To try to solve this I downloaded the libpng15 deb package, uncompressed it and changed the Replaces, Conflicts and Provides tags of the control file with the libpng15 text. Then, I executed the modified deb, but what I only got was a GDebi error and a general system failure because (I think) libpng12 was uninstalled with no replacement and Lubuntu heavily depends on it, which forced me to reinstall Lubuntu because the computer did not boot again in Linux. Yes, this solution is not the neatest way I think.
So, is there any way to upgrade a package and replace the old version whose newer version exists but it is not still in the distribution repository? I found ubuntu repository for libpng and How to upgrade a package in linux that was built from source?. Although not very determinant so far.
I have not found out how to upgrade and replace a package whose newer version is not still in the distribution repository. But I have realized that if some library X relies on a given version of other library Y, there is no way to change the version of that dependence unless you make some change onto the source code of X, that is it, the library X is recompiled to point to the desired version (usually with the help of some configuration tag). Even though some trick could be done as by modifying the symlink of the library Y to point to the newer version. Then, the compiler will complain and ask for the old version.
Maybe this looks obvious now. But if the software that has to be recompiled requires many hours, has unresolved dependences or gives built errors you will try to avoid the compilation no matter if you are violating thermodynamics laws.
So in my case I had to recompile Qt and by using the -system-libpng configuration tag Qt understood it had to use system libpng libraries, not in-built ones. And after 8 hours of compiling I got a successfully built which solved this libpng problem.
Thanks everyone for the comments and suggests.
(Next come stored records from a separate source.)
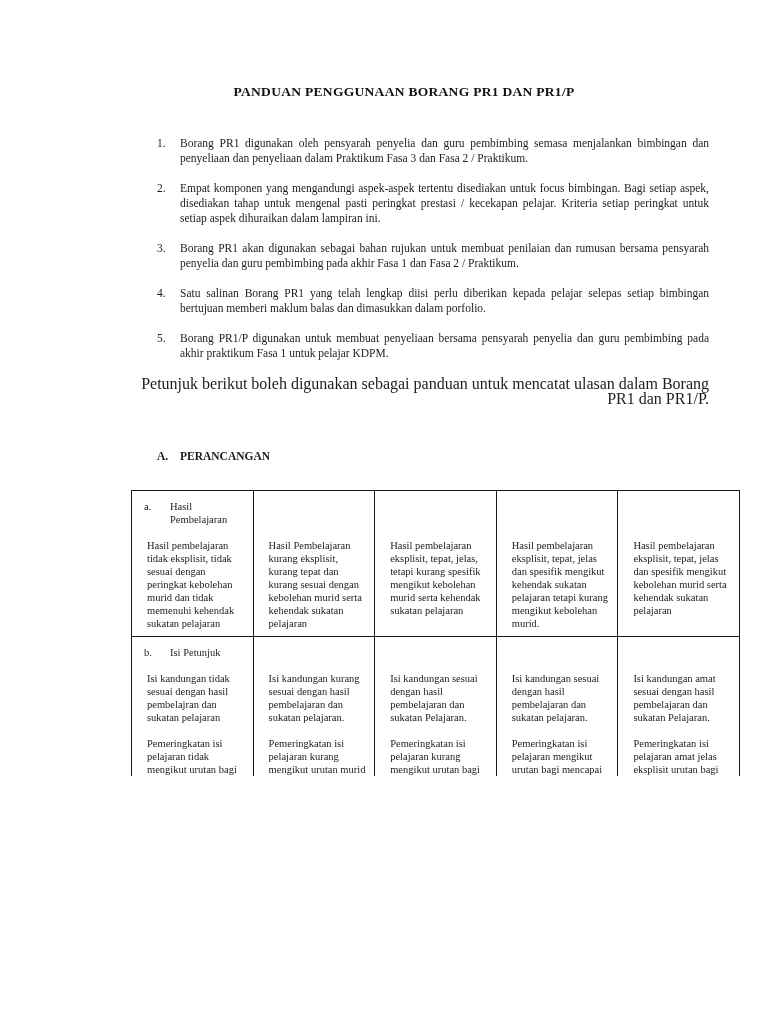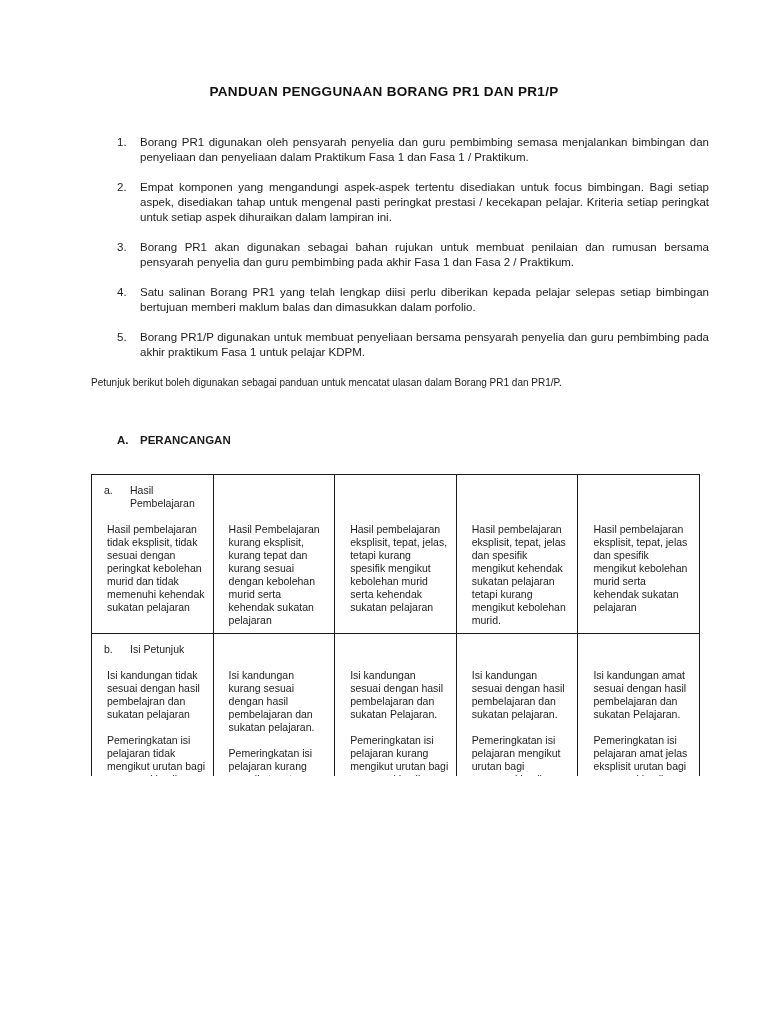--- a/index.html
+++ b/index.html
@@ -8,9 +8,10 @@
     width: 768px;
     height: 776px;
     background: #ffffff;
-    font-family: Liberation Sans, sans-serif;
+    font-family: Liberation Serif, serif;
     color: #1c1c1c;
     overflow: hidden;
+    padding-left: 40px;
   }
   .doc-title {
     padding-top: 84px;

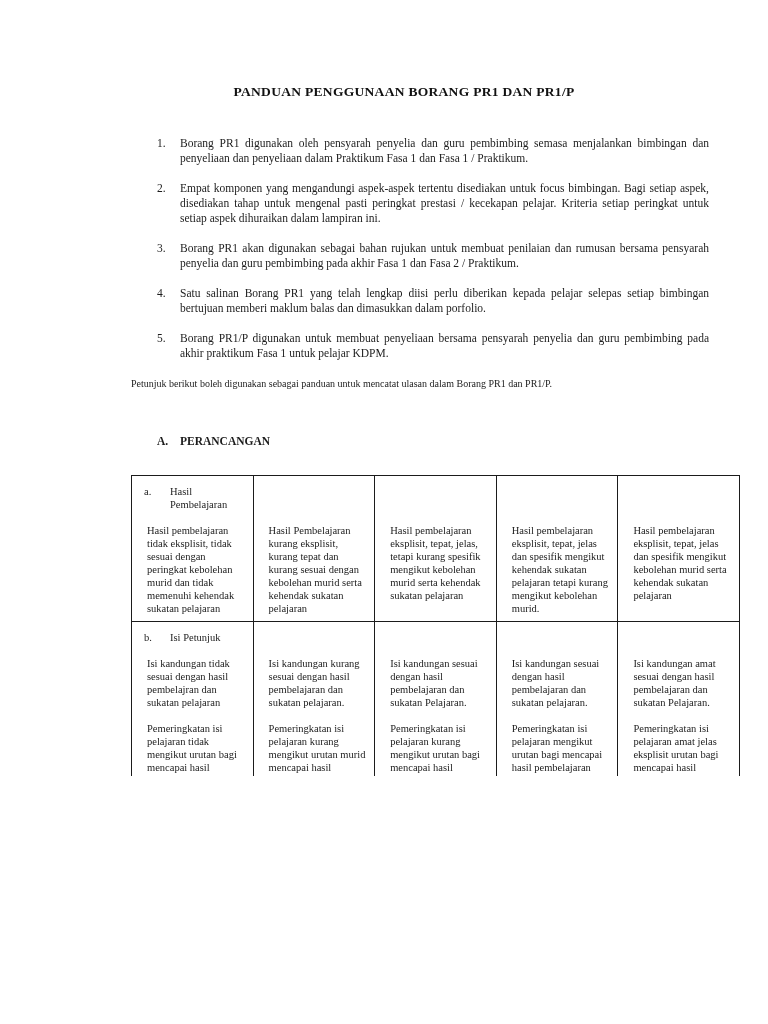--- a/index.html
+++ b/index.html
@@ -92,7 +92,7 @@
   <div class="intro">
     <div class="list-item">
       <span class="num">1.</span>
-      <span class="txt">Borang PR1 digunakan oleh pensyarah penyelia dan guru pembimbing semasa menjalankan bimbingan dan penyeliaan dan penyeliaan dalam Praktikum Fasa 1 dan Fasa 1 / Praktikum.</span>
+      <span class="txt">Borang PR1 digunakan oleh pensyarah penyelia dan guru pembimbing semasa menjalankan bimbingan dan penyeliaan dan penyeliaan dalam Praktikum Fasa 3 dan Fasa 2 / Praktikum.</span>
     </div>
     <div class="list-item">
       <span class="num">2.</span>

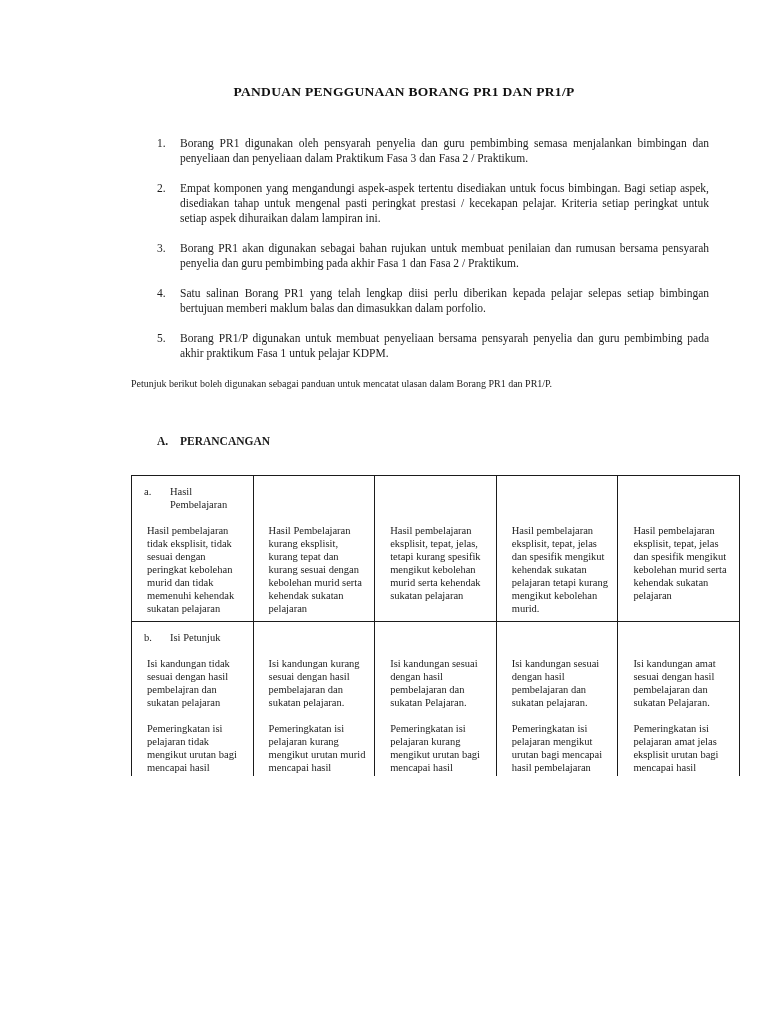--- a/index.html
+++ b/index.html
@@ -34,8 +34,9 @@
   .list-item .txt { flex: 1; text-align: justify; }
   .note {
     margin: 15px 59px 0 91px;
-    font-size: 10px;
+    font-size: 16px;
     line-height: 15px;
+    text-align: right;
   }
   .section-heading {
     display: flex;

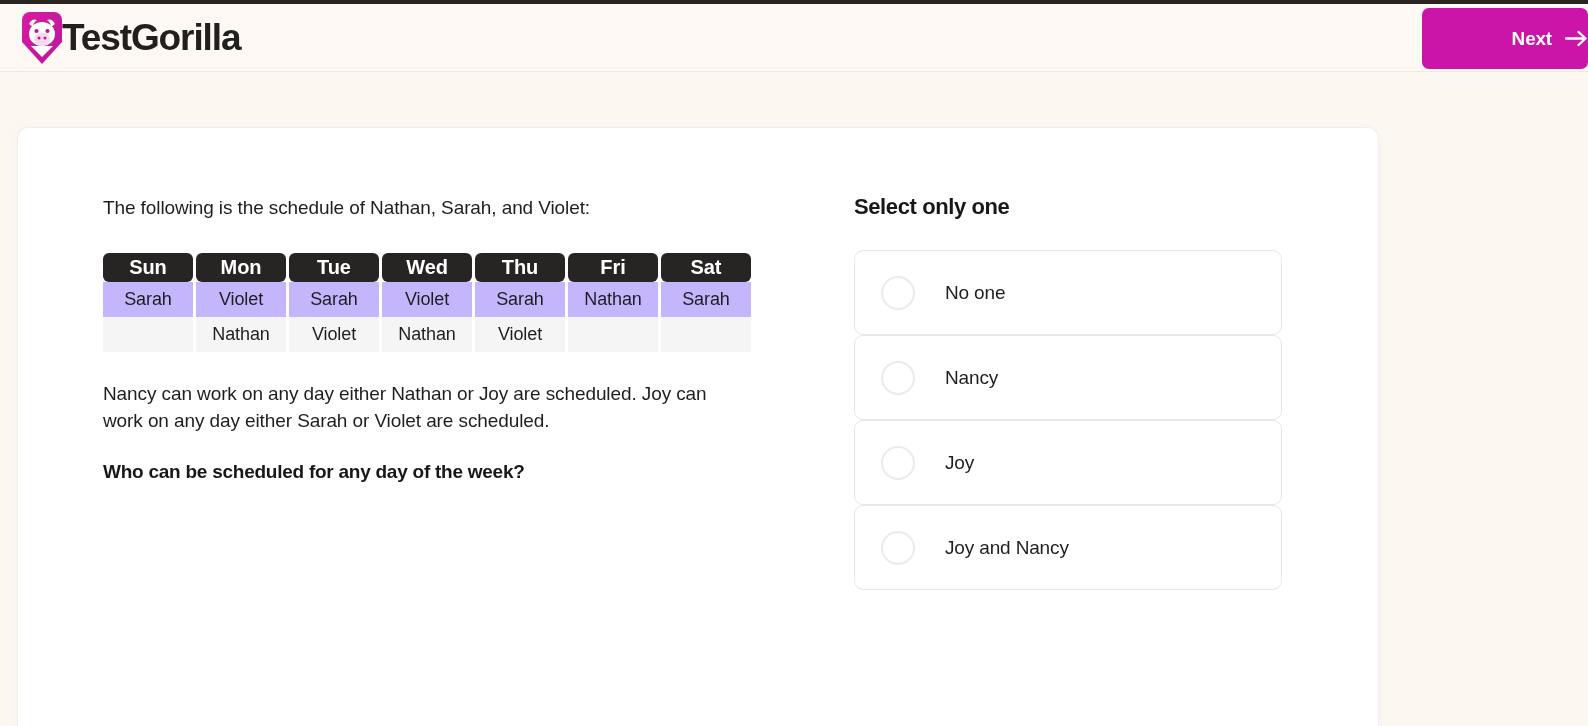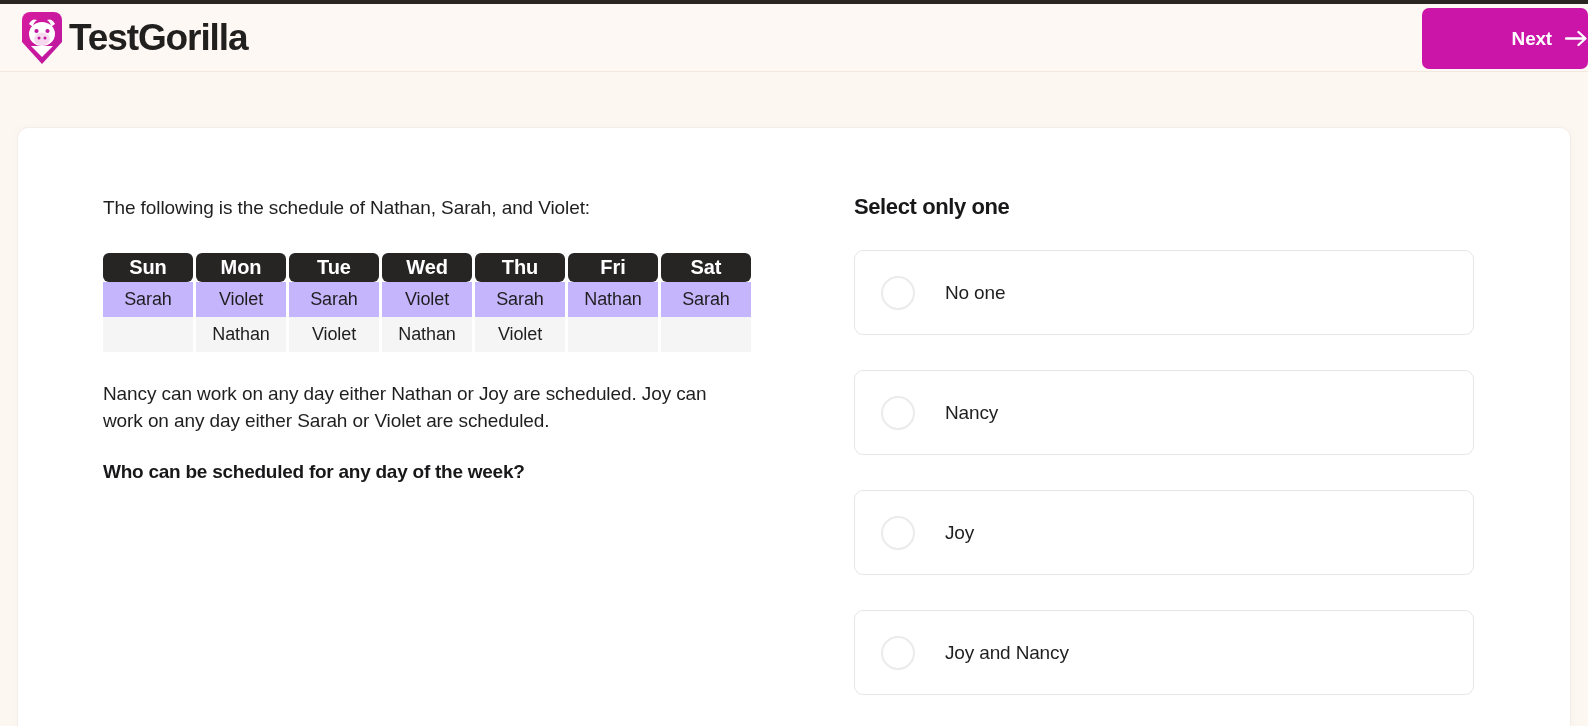--- a/index.html
+++ b/index.html
@@ -38,7 +38,6 @@
   .logo-wrap {
     display: flex;
     align-items: center;
-    gap: 7px;
     margin-left: 22px;
   }
 

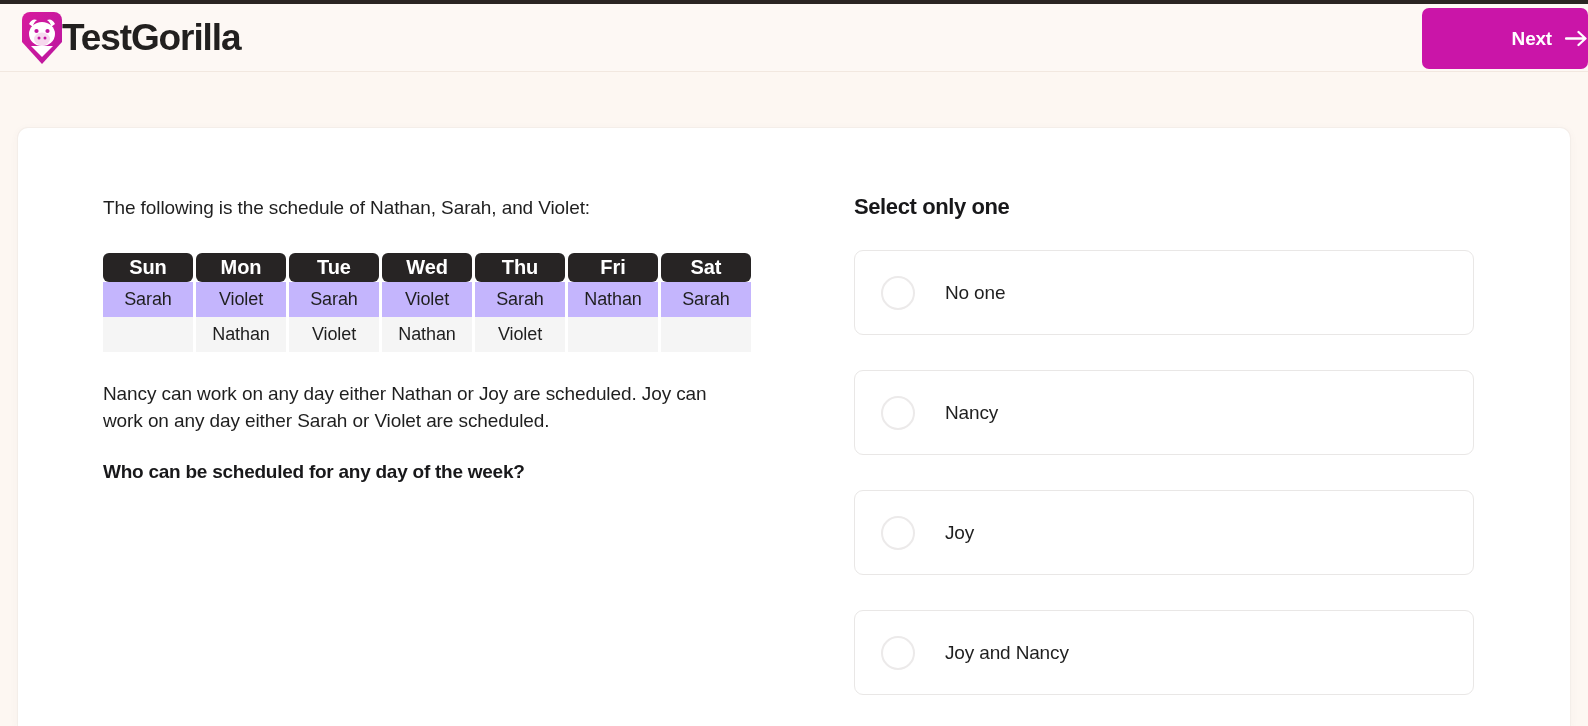--- a/index.html
+++ b/index.html
@@ -83,7 +83,7 @@
     position: absolute;
     left: 18px;
     top: 128px;
-    width: 1552px;
+    width: 1360px;
     min-height: 598px;
     background: #ffffff;
     border-radius: 10px 10px 0 0;

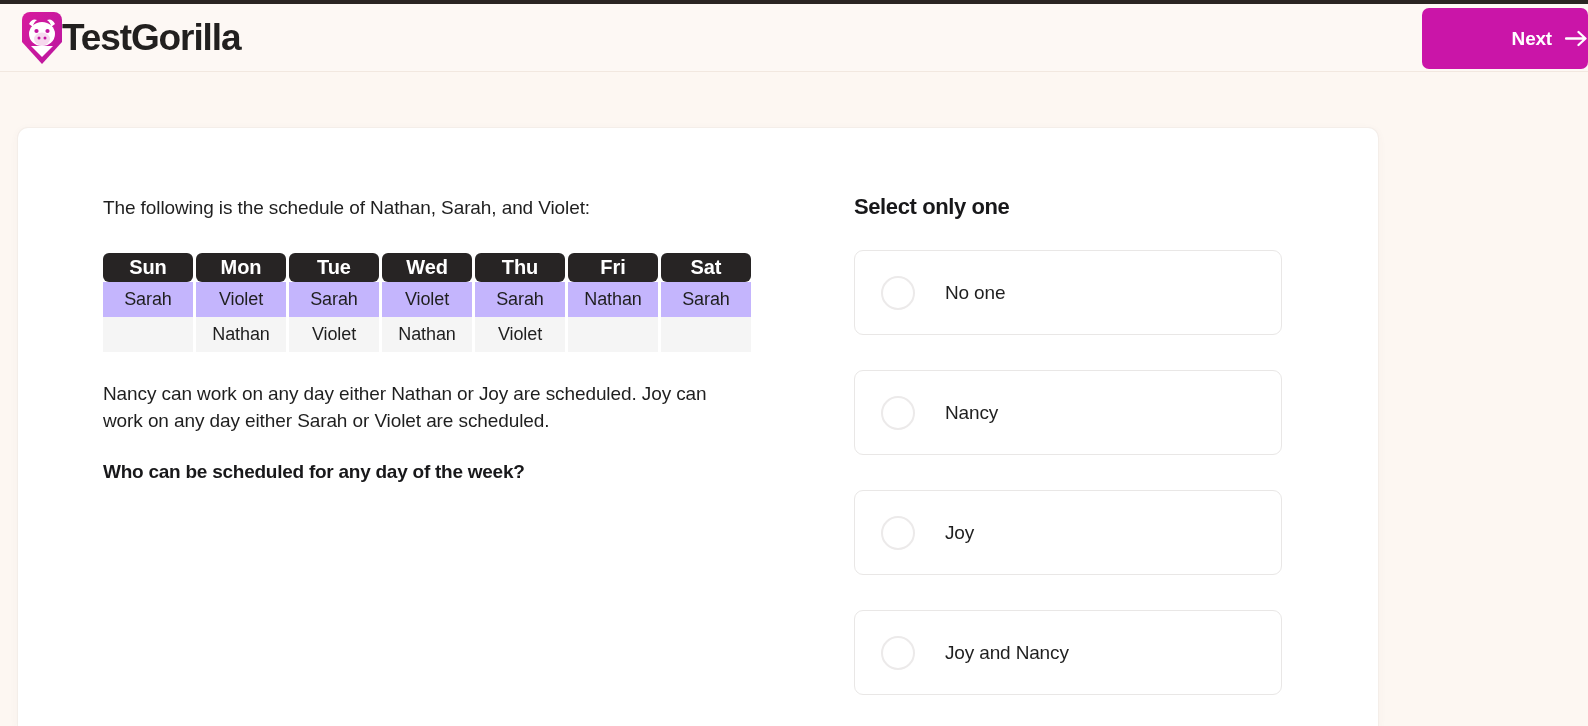--- a/index.html
+++ b/index.html
@@ -182,7 +182,6 @@
     display: flex;
     align-items: center;
     padding-left: 26px;
-    margin-bottom: 35px;
     cursor: pointer;
   }
   .option-card:last-child { margin-bottom: 7px; }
For all of the trouble you're going through, it might be easier to simply compile from source, and install to /usr/local (instead of /usr, as debs do). I've done this for several library dependencies for programs I've compiled (with make build systems) without any trouble. However, it sounds like the program(s) you're compiling are having trouble choosing the right version of the package. In my opinion, that is the real issue. Having multiple versions of a library installed simultaneously is supported, but perhaps not by apt in the case of mixing Debian and Ubuntu repos.
When you compile your program, use gcc -lpng15 instead of -lpng. According to the gcc info manual, an option of -lname causes the linker to look for libname.a in the lib folders. On my system (Ubuntu 10.04), libpng.a is a symlink to libpng12.a. This is why your program is choosing the wrong lib.
Try adding this ppa: https://launchpad.net/~linaro-maintainers/+archive/overlay. It contains libpng1.5 for Oneiric.
You can install it by running
sudo add-apt-repository ppa:linaro-maintainers/overlay
sudo apt-get update
sudo apt-get install libpng1.5
To properly link against libpng15, you will also need to install libpng15-dev.